What lines in the data below mention the string "none"? Copy them out.

§ **Edit difference data**:
__________________________________________________

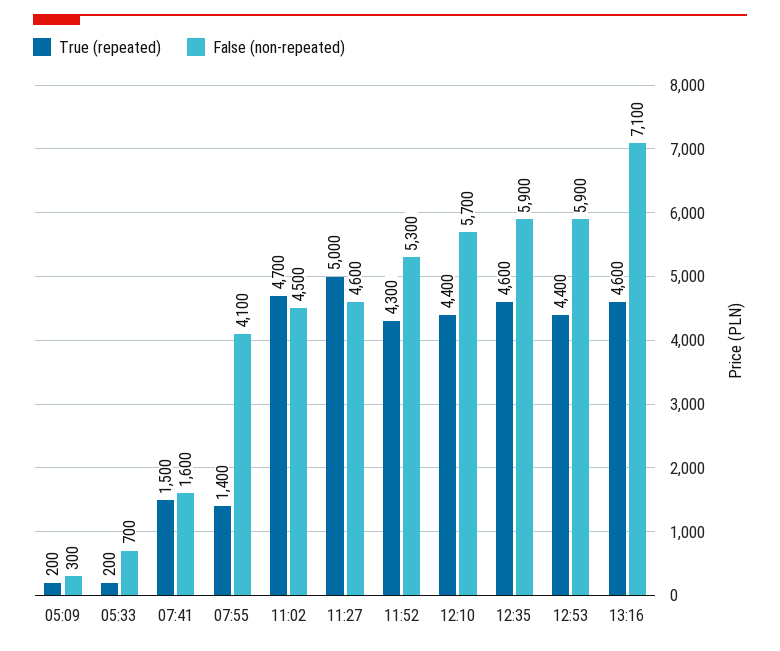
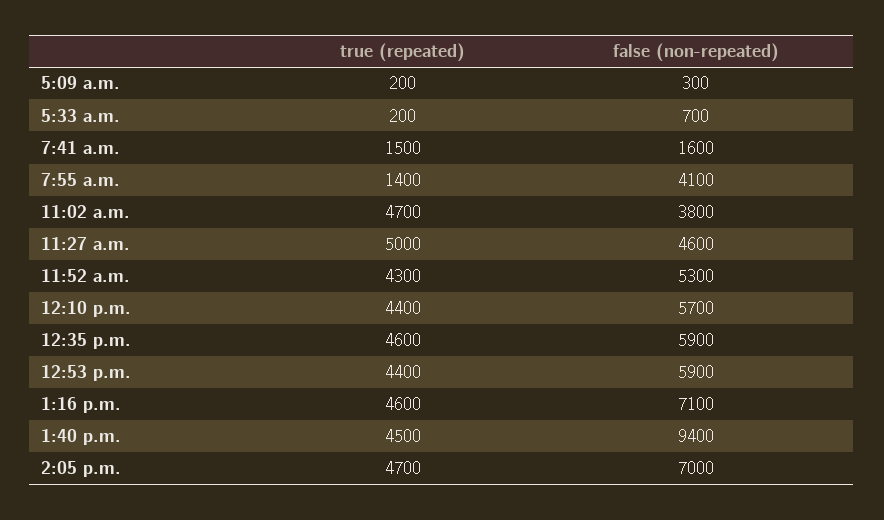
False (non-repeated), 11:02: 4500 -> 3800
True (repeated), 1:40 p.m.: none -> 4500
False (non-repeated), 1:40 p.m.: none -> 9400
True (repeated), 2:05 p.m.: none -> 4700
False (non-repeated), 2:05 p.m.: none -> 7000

__________________________________________________

§ **TASK RESULT**:
True (repeated), 1:40 p.m.: none -> 4500
False (non-repeated), 1:40 p.m.: none -> 9400
True (repeated), 2:05 p.m.: none -> 4700
False (non-repeated), 2:05 p.m.: none -> 7000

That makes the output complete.